As waves of the pandemic have swept the U.S. and the world, Peace Corps preparations have included ensuring that every post meet a comprehensive list of internal and external factors — including updating emergency action plans, ensuring availability of reliable transportation routes in and out of the country, confirming the local medical care capacity, and identifying medical evacuation locations. Also crucial: ensuring that the timing of return is safe, respectful of culture and on-the-ground conditions, supportive of a host country’s urgent needs, and compliant with local laws, regulations, and protocols. The Peace Corps anticipates additional country-specific invitations in the upcoming months.

 

Shoolgirls in Belize with world map painting

Mapping Their World: GLOW and BRO clubs in Belize finished this project in 2019, working with Peace Corps Volunteer Emily Gale. By the end of 2021, the country hopes to see Volunteers return. Photo by Emily Gale

 

Controlling COVID

With a coast on the Caribbean and located between Mexico and Guatemala, Belize is just under 8,800 square miles in size — about the same size as Massachusetts — and has a population of about 405,000. Of the 23 countries in North and South America, Belize was the last to report a case of COVID-19. Cases peaked there in December 2020. As we go to press, case incidence is about 13 percent of the maximum; about 26 percent of the population has been vaccinated. There have been some 14,700 infections and 344 deaths from the virus. When arriving, travelers must present a negative COVID-19 test regardless of vaccination status.

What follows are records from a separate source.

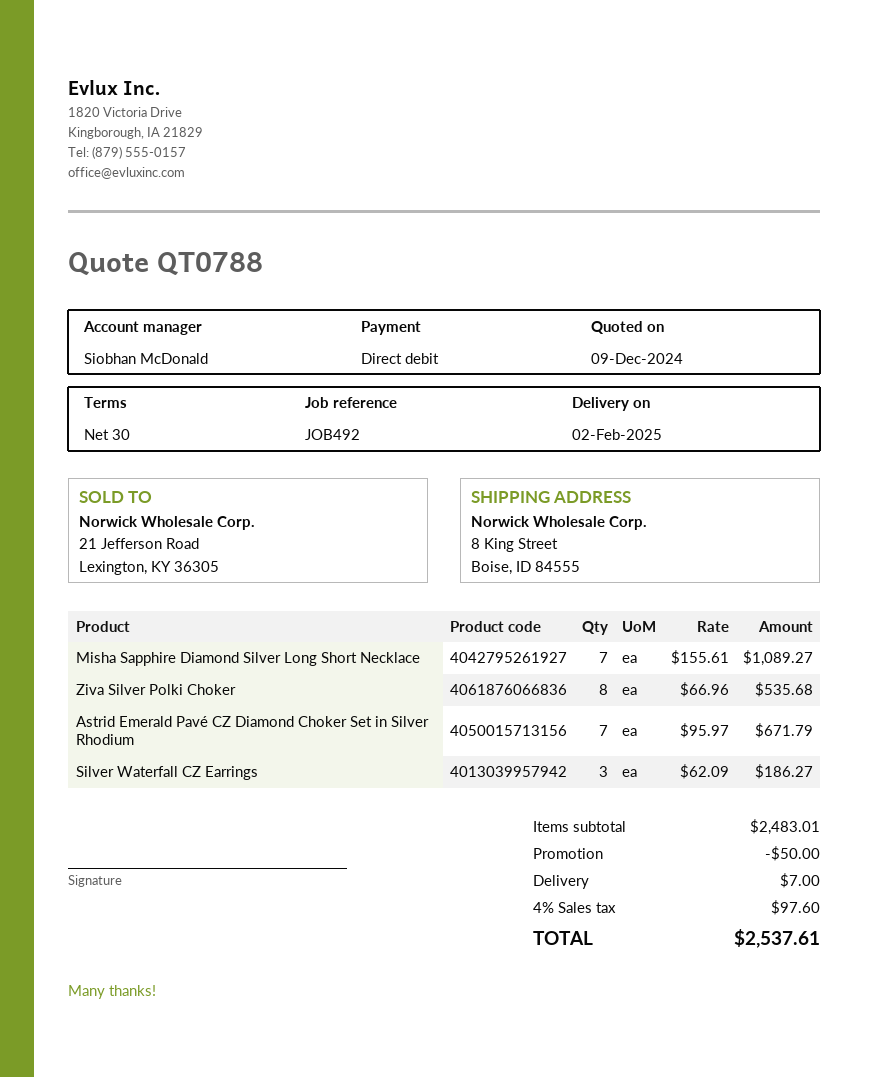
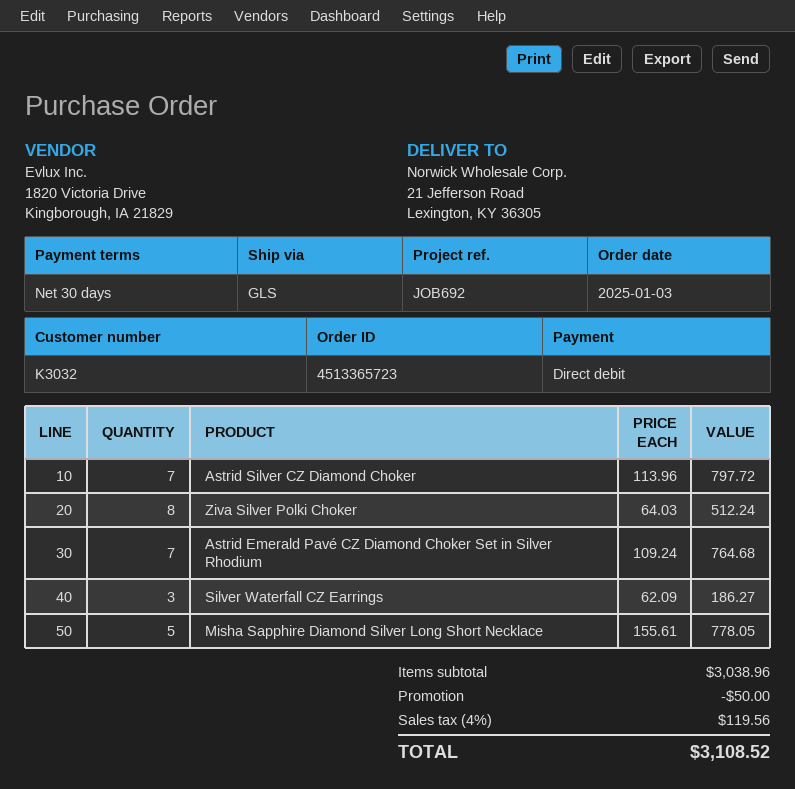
reference: JOB492 -> JOB692
ship to: 8 King Street, Boise, ID 84555 -> 21 Jefferson Road, Lexington, KY 36305
Misha Sapphire Diamond Silver Long Short Necklace: 7 x 155.61 = 1089.27 -> 5 x 155.61 = 778.05
Ziva Silver Polki Choker: 8 x 66.96 = 535.68 -> 8 x 64.03 = 512.24
Astrid Emerald Pavé CZ Diamond Choker Set in Silver Rhodium: 7 x 95.97 = 671.79 -> 7 x 109.24 = 764.68
Astrid Silver CZ Diamond Choker: none -> 7 x 113.96 = 797.72
subtotal: 2483.01 -> 3038.96
shipping: 7.00 -> none
tax: 4% = 97.60 -> 4% = 119.56
total: 2537.61 -> 3108.52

“We are grateful that our government’s consistent efforts to mitigate COVID-19 in Belize have been able to bear fruit in this way, and that the Peace Corps Volunteers will soon be able to return,” said Dian Maheia, who leads Belize’s Ministry of Education, Culture, Science, and Technology. “We are more excited to know that we will be the first country across the world to receive Volunteers again.”

Prior to the global evacuation of Volunteers in March 2020, Peace Corps Belize was one of the longest continuously running Peace Corps programs in the region. Since 1962, more than 2,000 Volunteers and Peace Corps Response Volunteers have served in communities, with a recent focus on education and rural and family health.